Work instruction => Pictures excluded, reproduce exactly the lines below from the one with "html: none ->" through the one with "gap: 7px ->", both included.

Input data =>
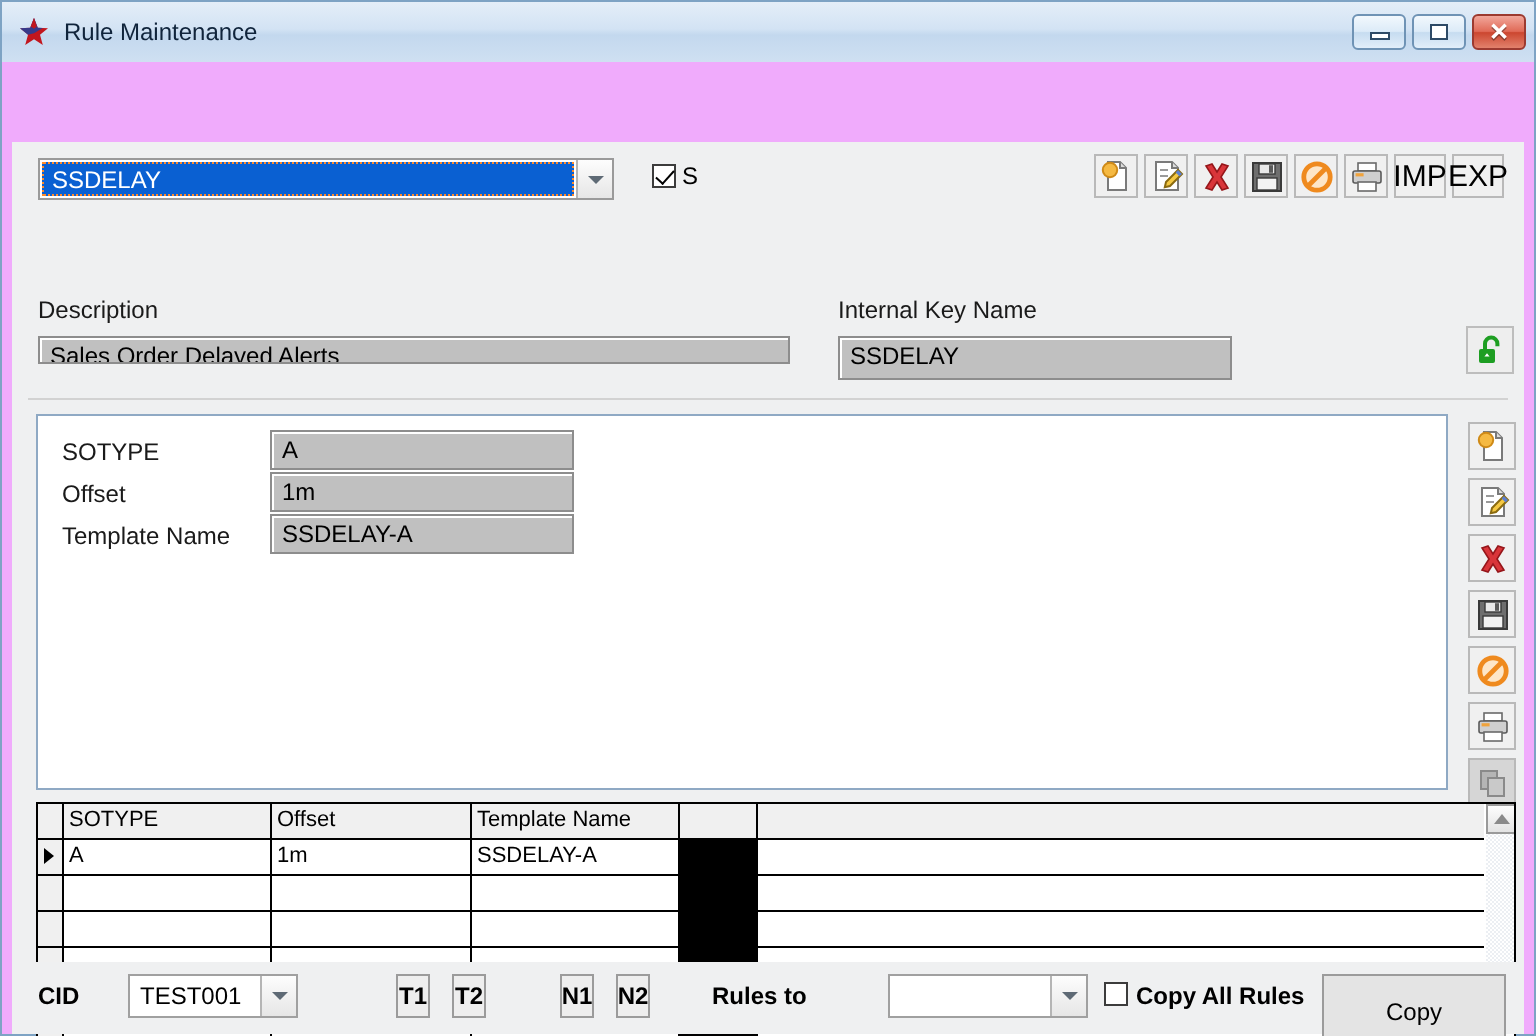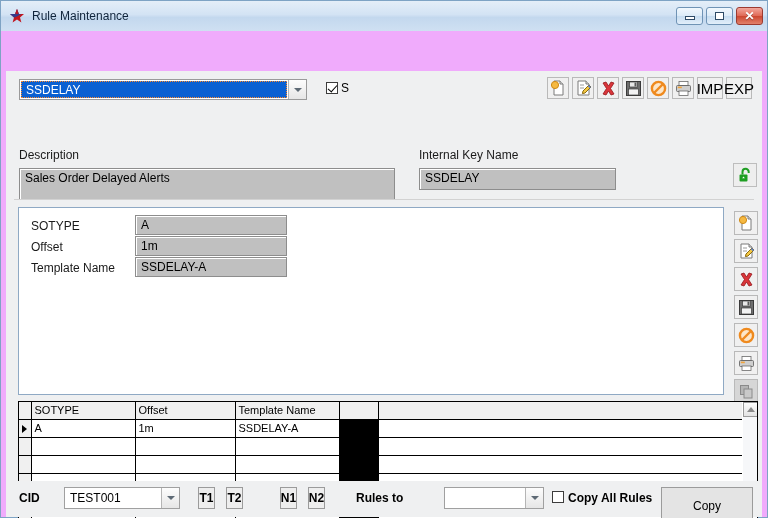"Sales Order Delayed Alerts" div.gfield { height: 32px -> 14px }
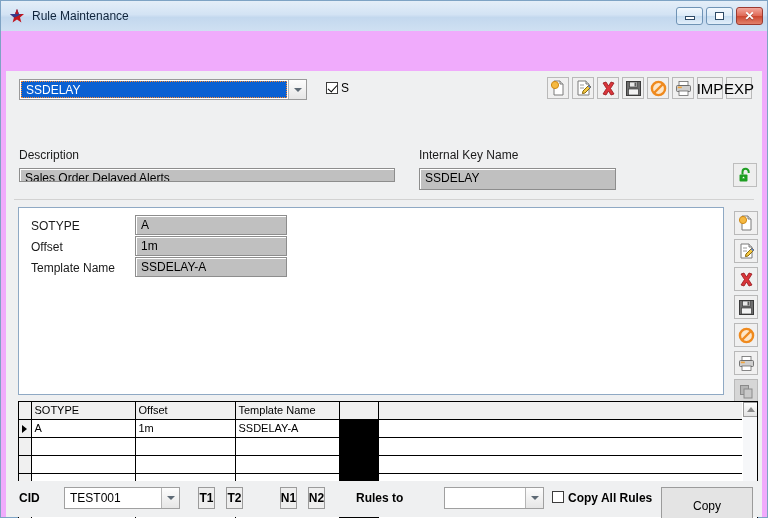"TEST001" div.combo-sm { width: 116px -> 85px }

...

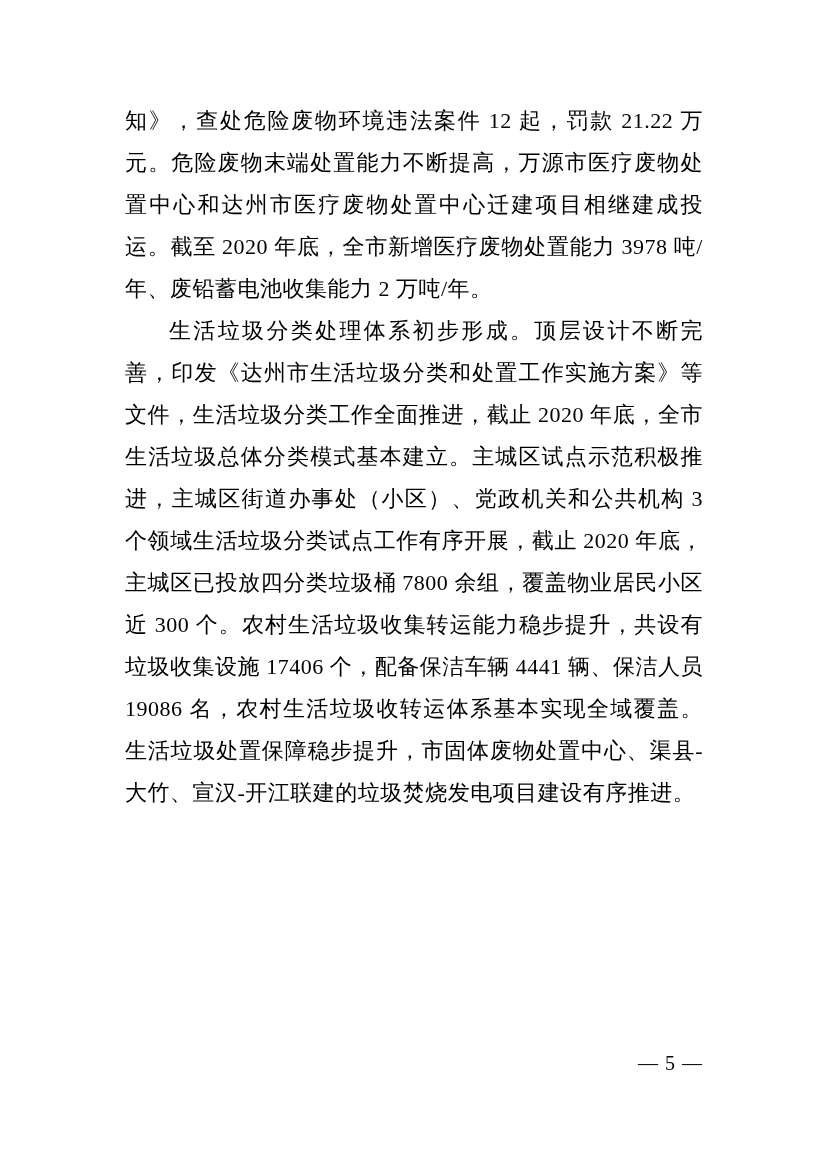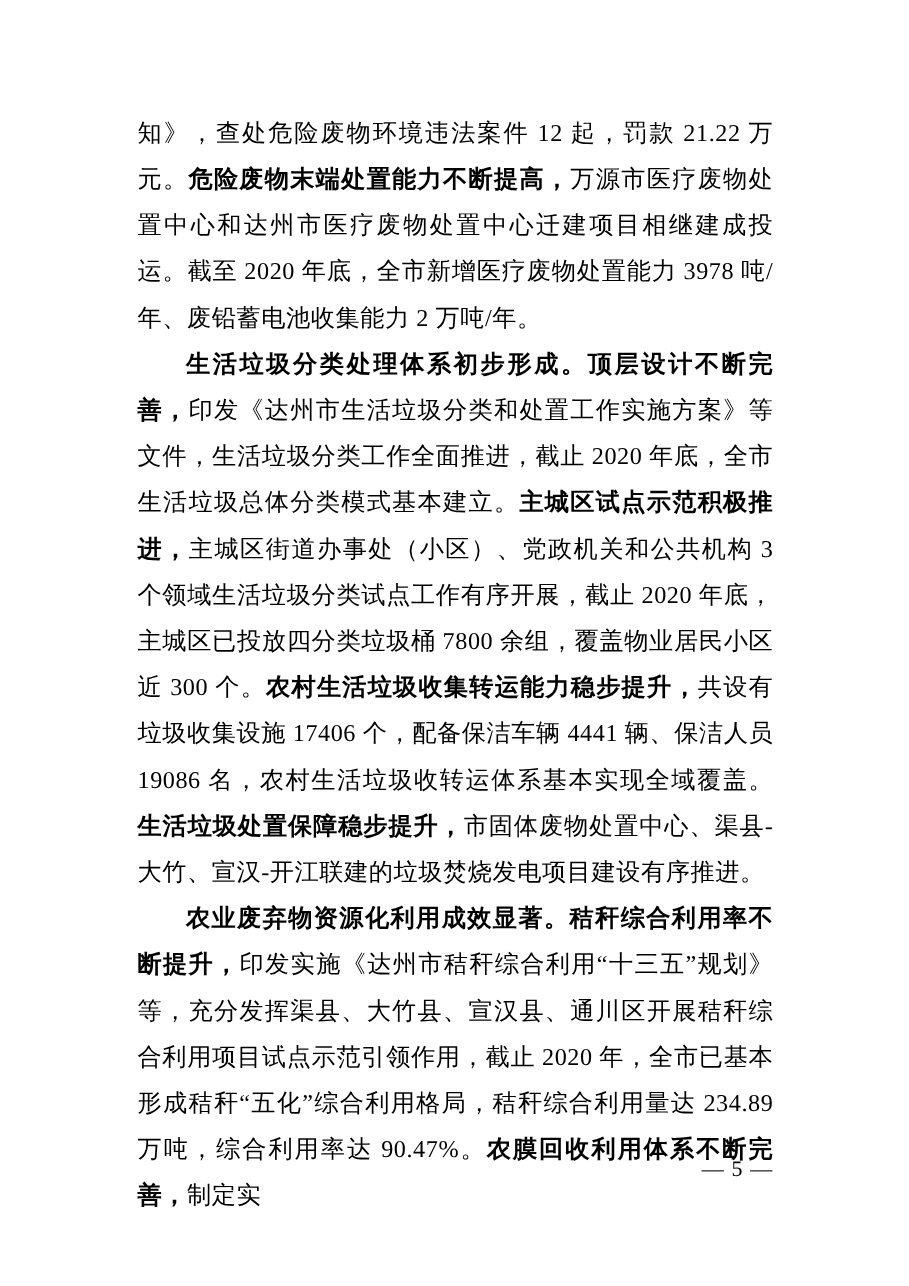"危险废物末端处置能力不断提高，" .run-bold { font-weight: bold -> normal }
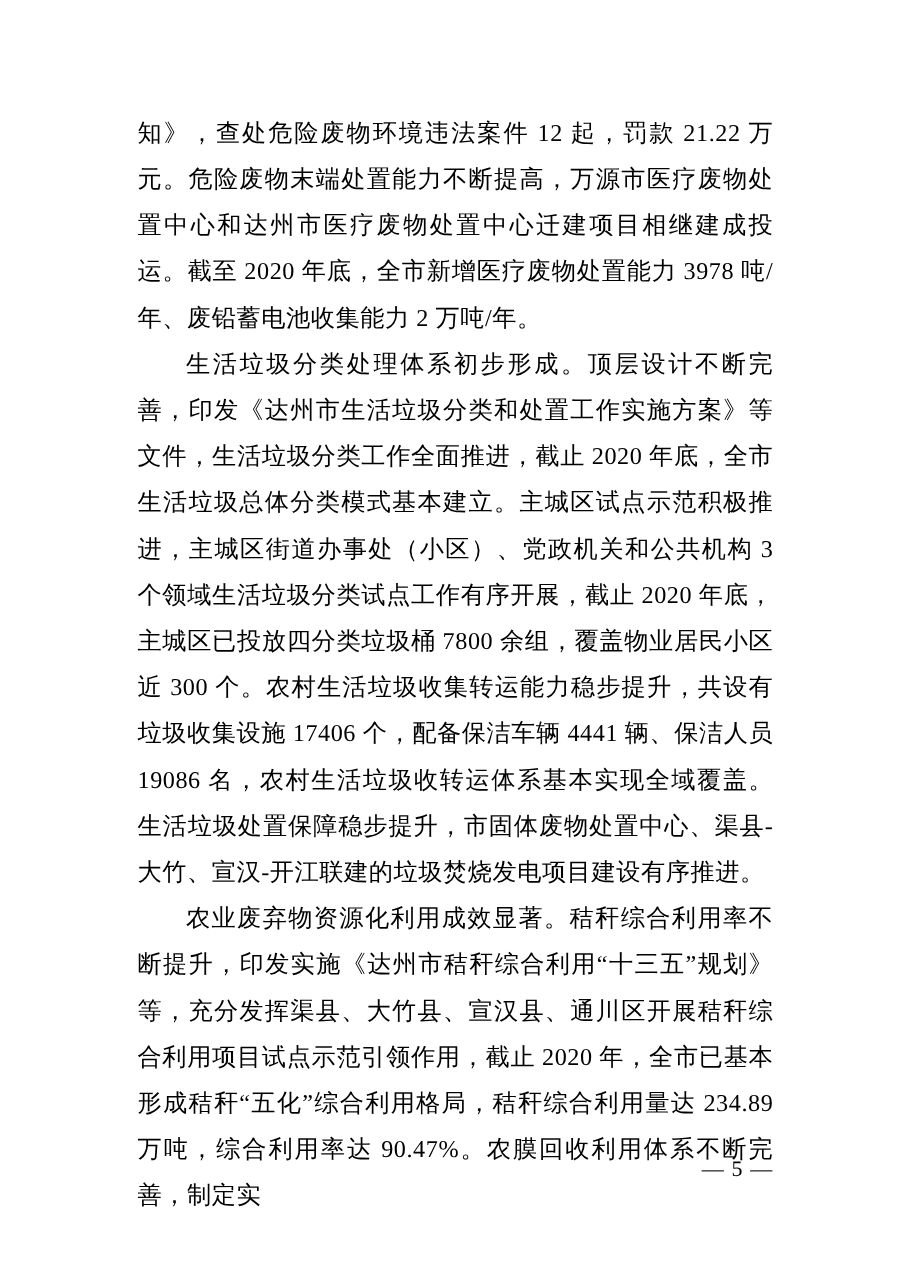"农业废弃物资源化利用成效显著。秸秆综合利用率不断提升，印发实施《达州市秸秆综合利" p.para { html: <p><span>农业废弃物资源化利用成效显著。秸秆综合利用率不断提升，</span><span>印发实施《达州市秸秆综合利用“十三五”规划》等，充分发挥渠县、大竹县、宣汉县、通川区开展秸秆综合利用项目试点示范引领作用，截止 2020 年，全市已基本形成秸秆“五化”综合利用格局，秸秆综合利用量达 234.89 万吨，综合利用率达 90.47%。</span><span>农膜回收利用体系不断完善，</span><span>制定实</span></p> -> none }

* * *

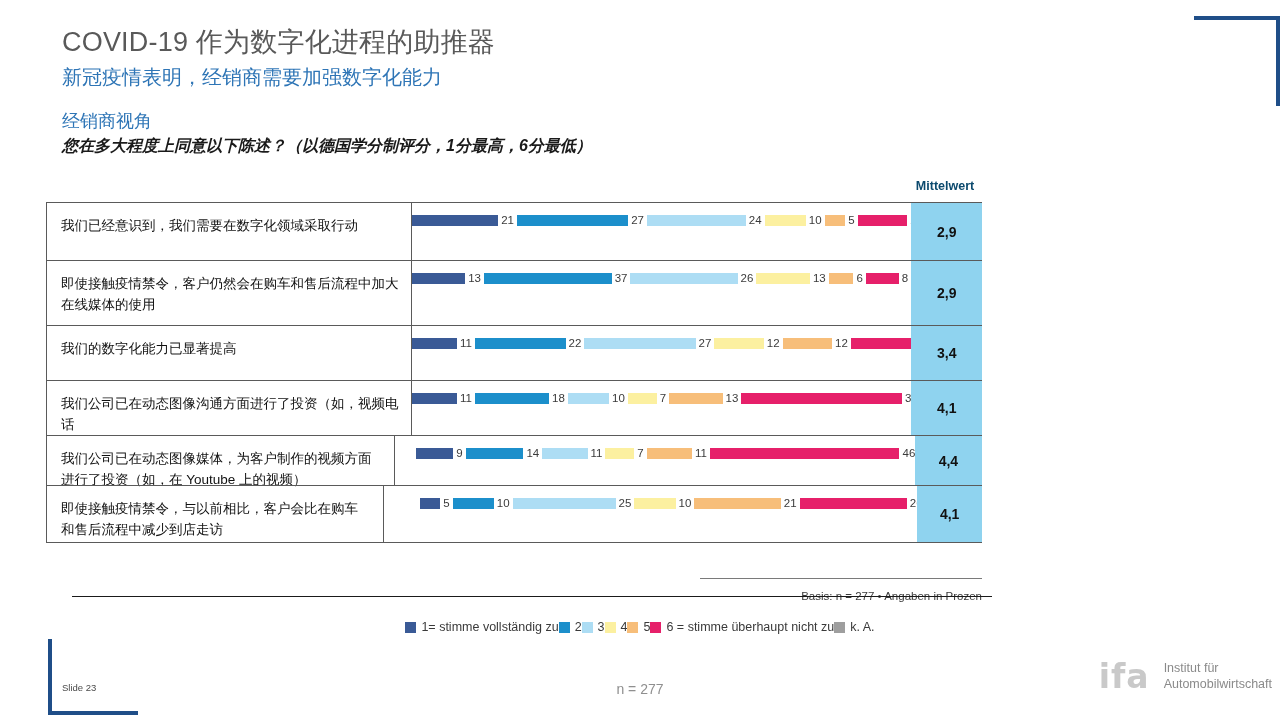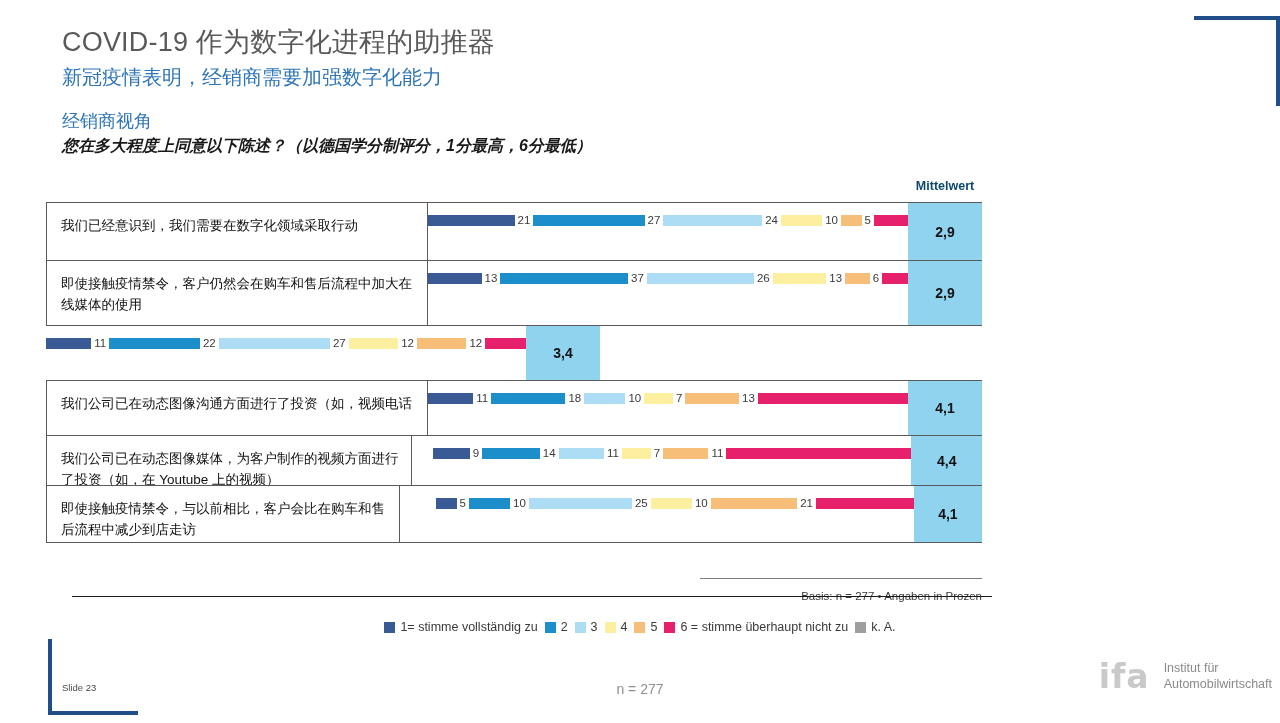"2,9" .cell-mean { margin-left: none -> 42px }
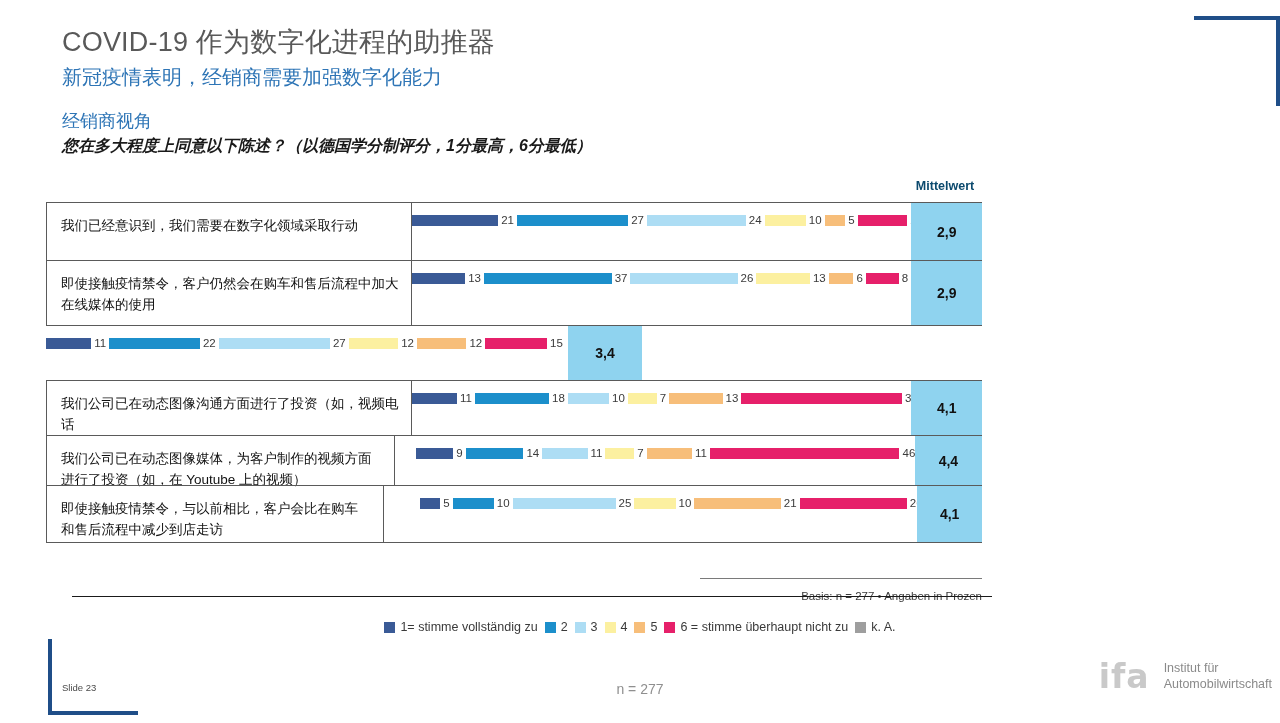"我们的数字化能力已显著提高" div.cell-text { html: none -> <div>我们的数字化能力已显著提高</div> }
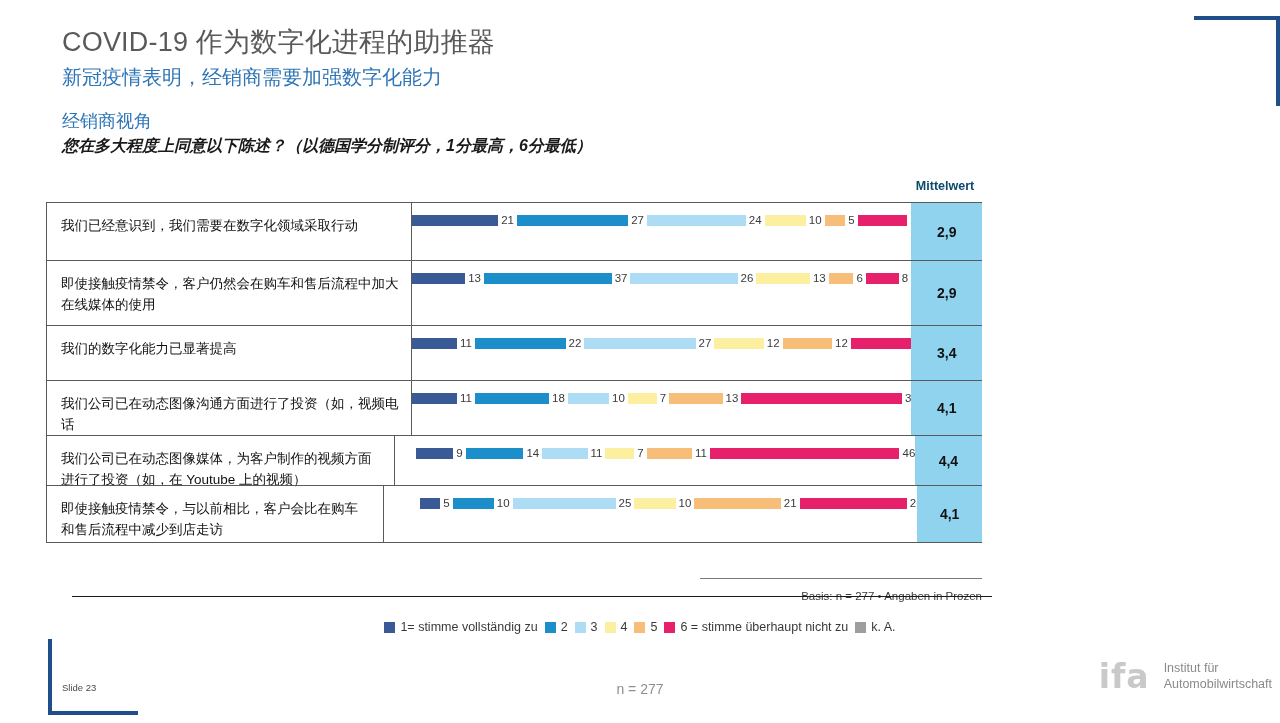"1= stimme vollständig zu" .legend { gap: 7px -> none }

Exercise response =>
"我们的数字化能力已显著提高" div.cell-text { html: none -> <div>我们的数字化能力已显著提高</div> }
"1= stimme vollständig zu" .legend { gap: 7px -> none }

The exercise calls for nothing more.